Roadway Express is hauling more truckload freight these days. So much, in fact, that based on revenue the unionized LTL carrier would rank among the nation's top 30 non-union truckload carriers.

"If you look at our statistics, our truckload business is growing ten, fifteen percent right now because we have drivers and they don't," Roadway president James Staley said in an exclusive interview with Heavy Duty Trucking Magazine.
Roadway reports that truckload business represents 7 percent of its total revenue which was a reported $2.65 billion in 1998. That would put Roadway's truckload business at about $185 million, in the same league as truckload carriers such as Burlington Motor Carriers, Inc., Daleville, IN, ($225 million) or Mercer Transportation Co., Louisville, KY, ($172.5 million).
Roadway maintains a truckload sales team called Roadway Volume Sales at its Akron headquarters, said Staley.
"They're handling thousands of calls a day from people looking for truckload rates," he said, adding that the rate of sales made or loads secured "is not great."
Nevertheless, said Staley, "the volume of calls just continues to increase, percentage secured increases and tonnage hauled increases. Probably our big problem is that we're just not known as a truckload carrier or even to be interested in a lot of truckload business."

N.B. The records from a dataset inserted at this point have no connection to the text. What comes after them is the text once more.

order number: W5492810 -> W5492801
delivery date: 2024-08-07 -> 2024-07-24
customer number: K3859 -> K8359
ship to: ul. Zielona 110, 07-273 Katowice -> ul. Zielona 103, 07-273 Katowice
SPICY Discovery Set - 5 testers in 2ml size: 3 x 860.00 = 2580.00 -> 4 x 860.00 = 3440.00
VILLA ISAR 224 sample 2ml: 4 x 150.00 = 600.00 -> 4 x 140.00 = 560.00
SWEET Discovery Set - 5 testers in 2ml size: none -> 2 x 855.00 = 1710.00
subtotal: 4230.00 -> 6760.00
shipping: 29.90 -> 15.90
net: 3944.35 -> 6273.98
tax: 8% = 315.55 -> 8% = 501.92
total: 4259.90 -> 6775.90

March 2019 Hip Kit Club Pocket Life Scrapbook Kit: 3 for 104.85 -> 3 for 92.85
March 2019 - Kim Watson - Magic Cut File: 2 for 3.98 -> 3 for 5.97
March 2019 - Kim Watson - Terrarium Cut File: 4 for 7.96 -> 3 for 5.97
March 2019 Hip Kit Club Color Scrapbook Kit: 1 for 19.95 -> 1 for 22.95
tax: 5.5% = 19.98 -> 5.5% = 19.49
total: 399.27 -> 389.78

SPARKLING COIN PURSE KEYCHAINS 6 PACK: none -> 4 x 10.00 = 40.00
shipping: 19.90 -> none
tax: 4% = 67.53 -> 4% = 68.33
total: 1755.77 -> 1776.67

Staley believes the truckload sector driver shortage has contributed to Roadway's increased truckload business.
"That's got to be the reason. You look at all the driver recruiting that goes on. I know that we don't have to recruit like that. We get a driver turnover of, on an annual basis including retirement, of less than 3 percent -- a lot different number than some of the truckload numbers."
Reliable numbers are not available, but driver turnover among truckload carriers varies widely from company to company and is estimated to range from 50 to 200 percent.
Roadway drivers are Teamster members working under the five-year National Master Freight Agreement reached in 1998.